> [Work required] Search the data below for the line containing "row order: MIC ascending -> ID descending", then please set down that line and all remaining ones exactly as written.
*** Excerpted records ***
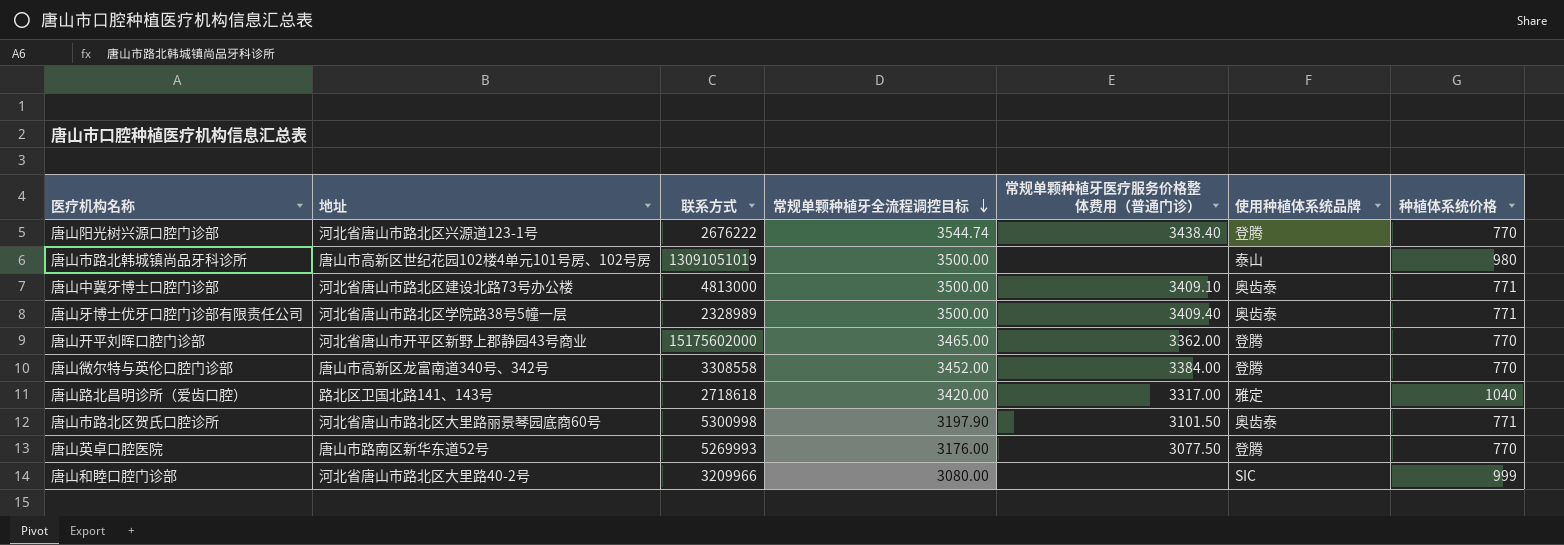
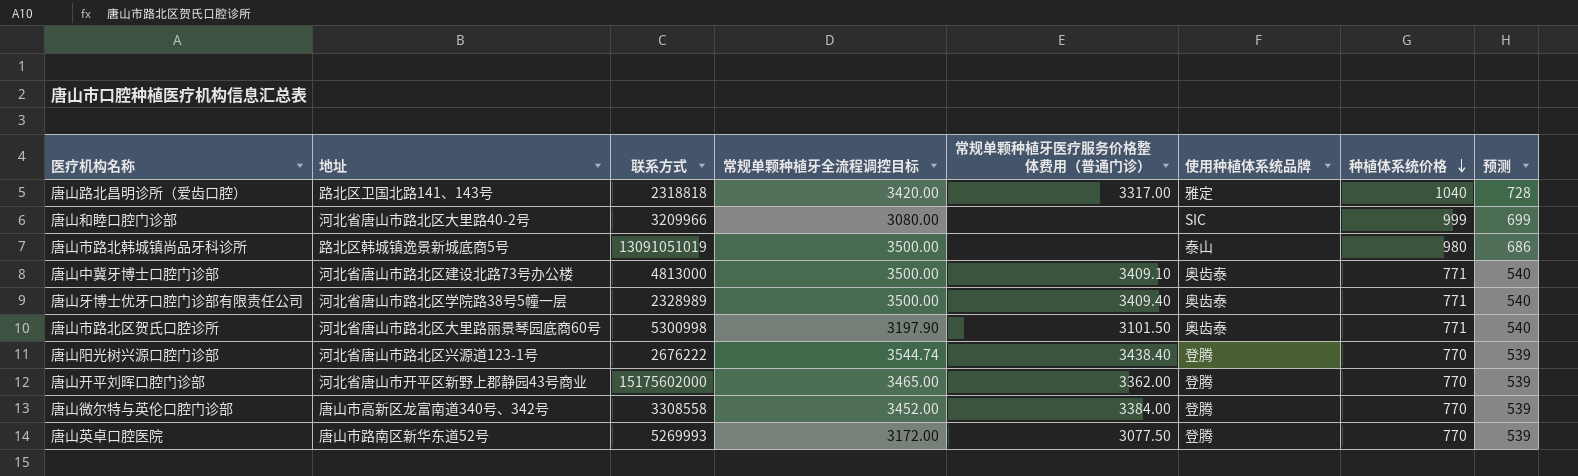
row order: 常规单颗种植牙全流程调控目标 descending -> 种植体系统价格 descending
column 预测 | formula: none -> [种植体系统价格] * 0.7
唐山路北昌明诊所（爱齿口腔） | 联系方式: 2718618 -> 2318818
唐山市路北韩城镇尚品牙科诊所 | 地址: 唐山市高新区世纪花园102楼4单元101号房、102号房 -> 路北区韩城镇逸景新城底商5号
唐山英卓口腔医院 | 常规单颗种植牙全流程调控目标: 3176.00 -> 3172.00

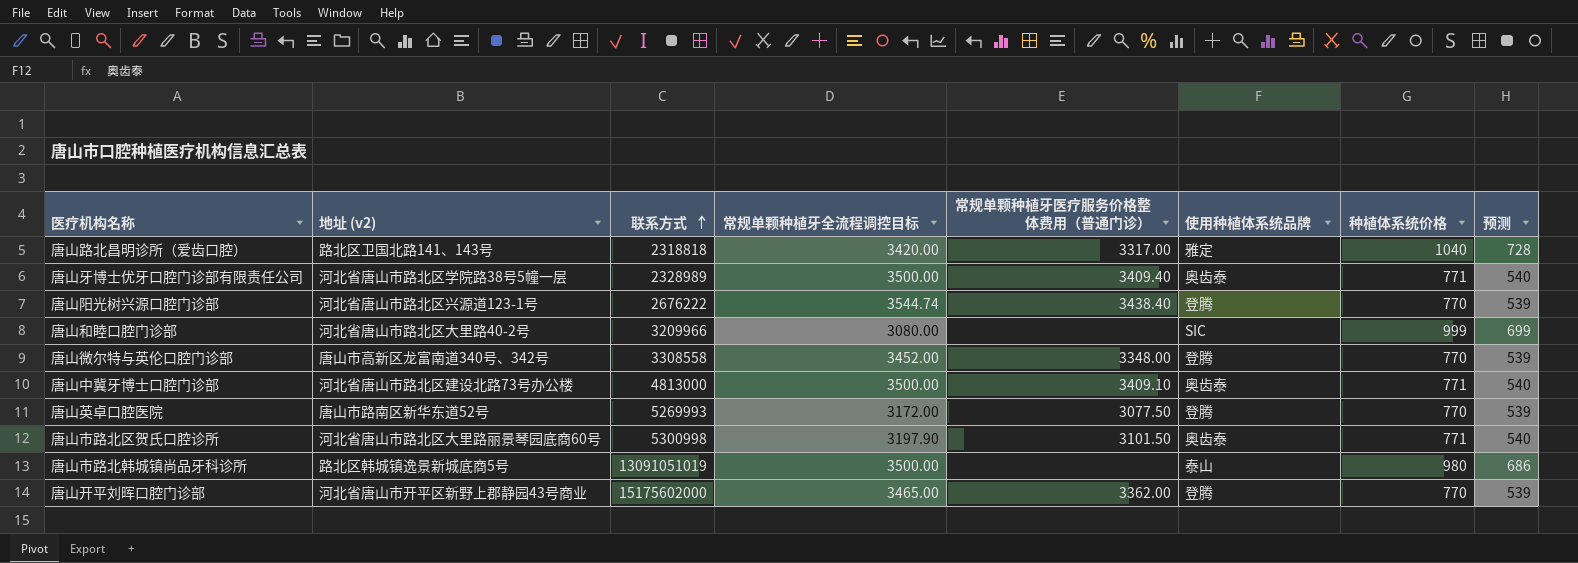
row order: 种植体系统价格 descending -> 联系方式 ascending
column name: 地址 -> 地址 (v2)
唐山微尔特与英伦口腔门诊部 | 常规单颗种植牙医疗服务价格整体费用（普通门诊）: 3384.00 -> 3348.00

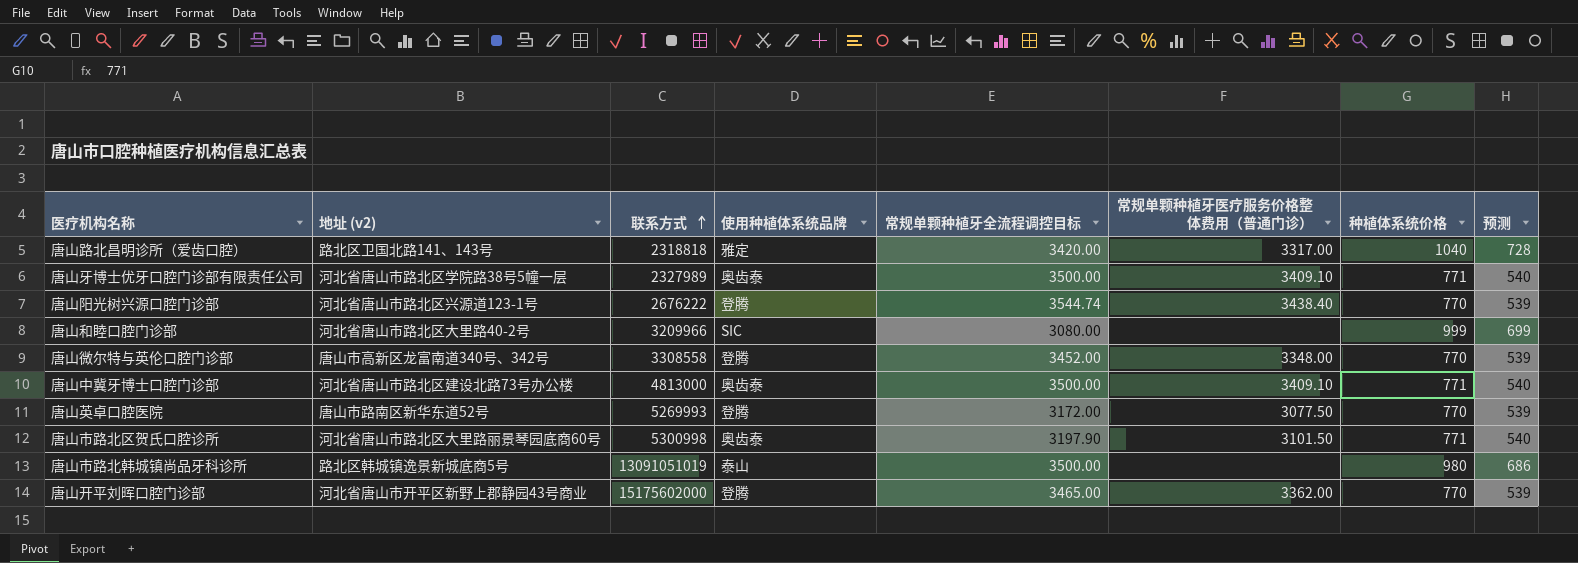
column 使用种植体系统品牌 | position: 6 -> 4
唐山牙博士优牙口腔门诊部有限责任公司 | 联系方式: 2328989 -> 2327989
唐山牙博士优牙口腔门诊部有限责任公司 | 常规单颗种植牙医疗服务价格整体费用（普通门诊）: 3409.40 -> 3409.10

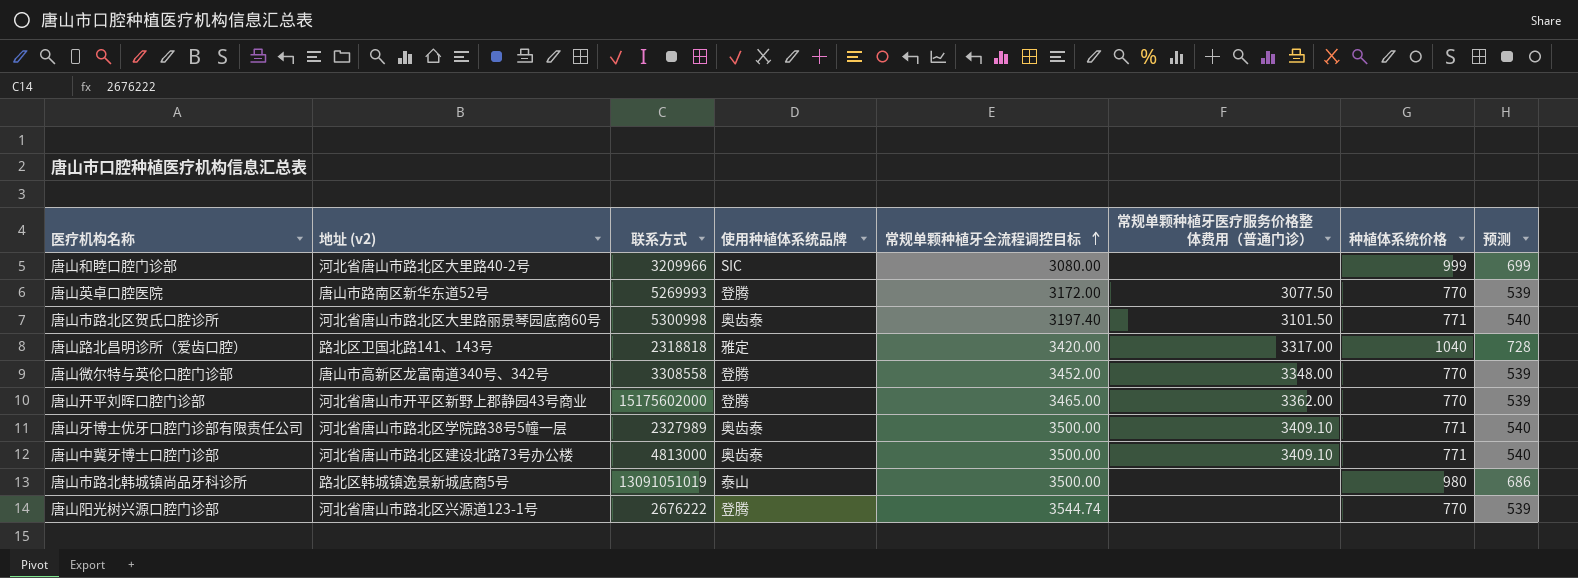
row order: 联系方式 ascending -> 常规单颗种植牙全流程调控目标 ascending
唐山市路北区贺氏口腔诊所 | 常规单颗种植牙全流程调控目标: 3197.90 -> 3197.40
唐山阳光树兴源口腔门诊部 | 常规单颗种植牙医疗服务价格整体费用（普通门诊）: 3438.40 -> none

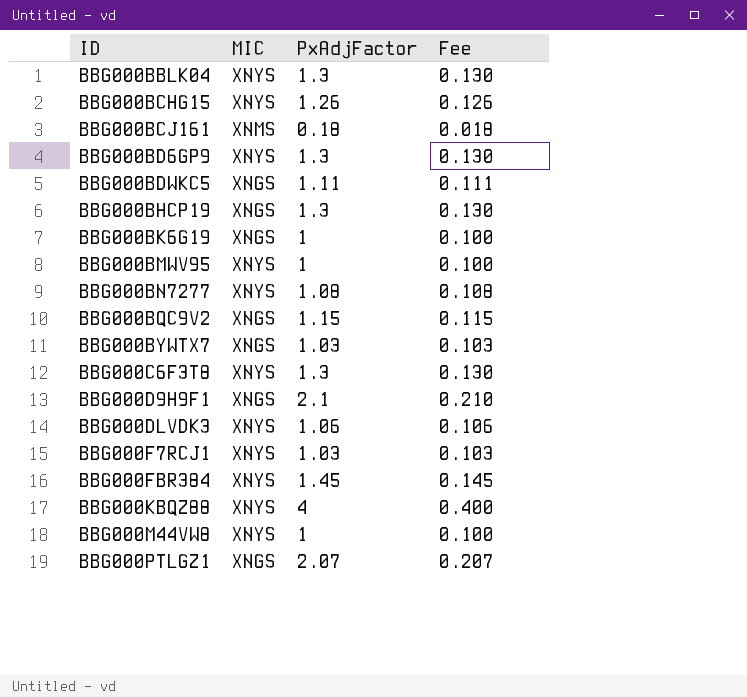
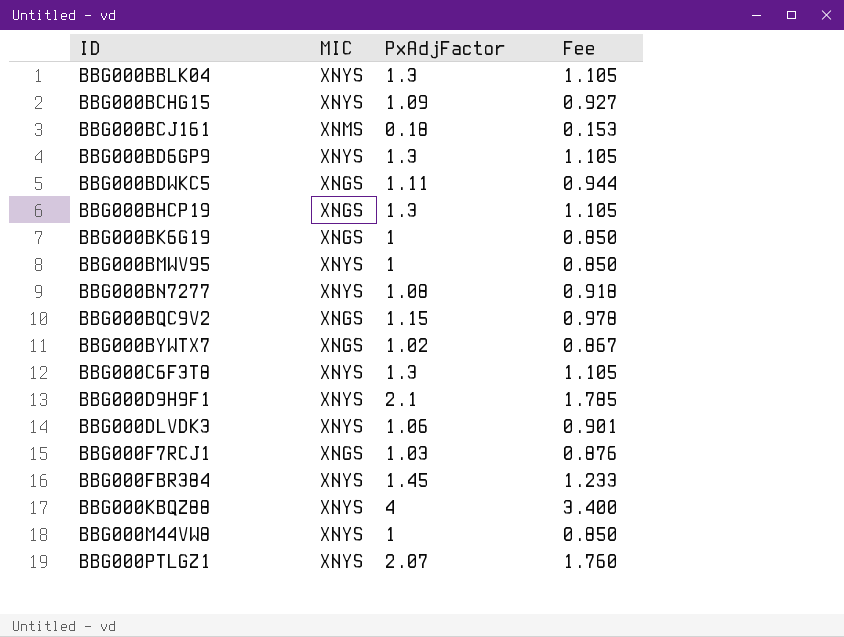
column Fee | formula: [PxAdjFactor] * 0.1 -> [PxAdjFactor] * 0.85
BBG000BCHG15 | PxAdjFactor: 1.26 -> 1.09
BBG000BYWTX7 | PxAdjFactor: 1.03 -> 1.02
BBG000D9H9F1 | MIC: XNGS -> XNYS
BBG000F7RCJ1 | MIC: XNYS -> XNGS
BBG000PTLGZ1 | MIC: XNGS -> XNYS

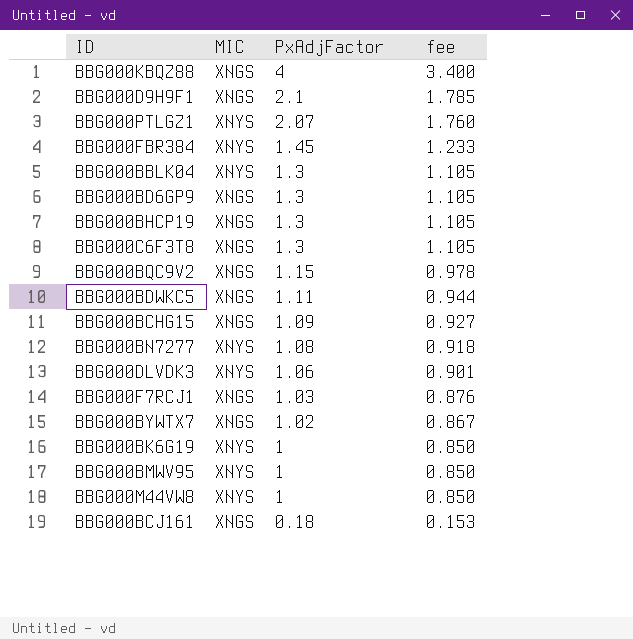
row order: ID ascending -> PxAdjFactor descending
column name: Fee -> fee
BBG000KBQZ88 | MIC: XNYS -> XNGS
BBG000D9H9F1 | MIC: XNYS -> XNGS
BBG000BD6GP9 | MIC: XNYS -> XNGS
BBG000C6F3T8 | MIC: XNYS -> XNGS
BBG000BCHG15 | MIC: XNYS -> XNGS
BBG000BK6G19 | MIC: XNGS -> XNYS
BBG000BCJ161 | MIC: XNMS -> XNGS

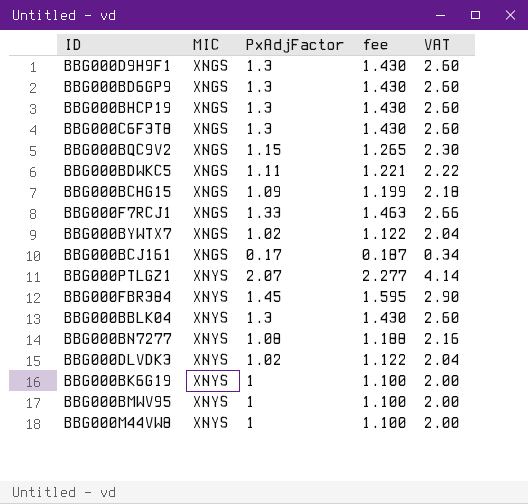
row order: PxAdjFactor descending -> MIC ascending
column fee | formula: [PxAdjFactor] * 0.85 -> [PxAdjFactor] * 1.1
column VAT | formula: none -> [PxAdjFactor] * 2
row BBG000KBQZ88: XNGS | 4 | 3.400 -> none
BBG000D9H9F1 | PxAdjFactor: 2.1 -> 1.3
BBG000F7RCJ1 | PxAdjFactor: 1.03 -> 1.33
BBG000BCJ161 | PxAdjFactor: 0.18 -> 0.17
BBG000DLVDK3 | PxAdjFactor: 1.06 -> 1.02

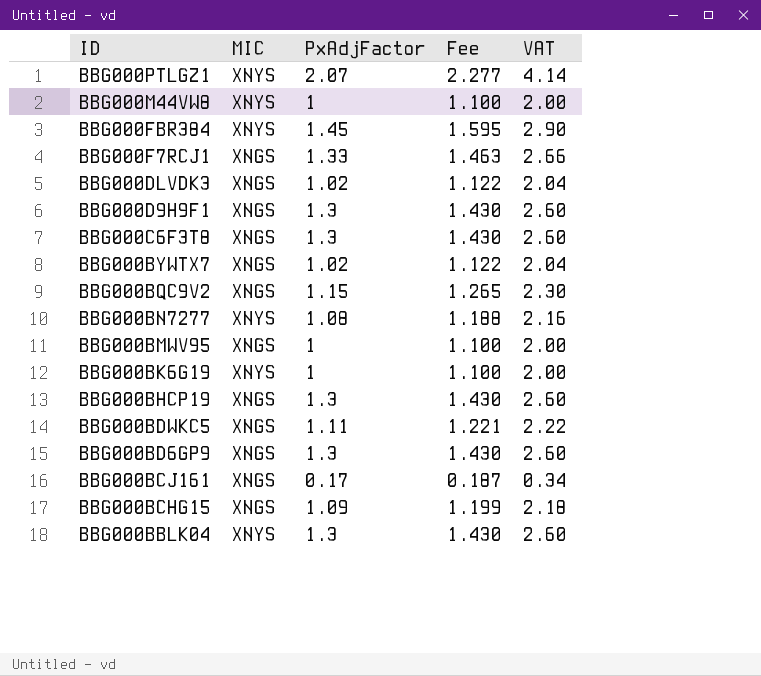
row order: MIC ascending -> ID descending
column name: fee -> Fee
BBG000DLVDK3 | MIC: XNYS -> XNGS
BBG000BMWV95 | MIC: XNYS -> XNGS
*** End of Excerpted records ***
> [Solution to this exercise]
row order: MIC ascending -> ID descending
column name: fee -> Fee
BBG000DLVDK3 | MIC: XNYS -> XNGS
BBG000BMWV95 | MIC: XNYS -> XNGS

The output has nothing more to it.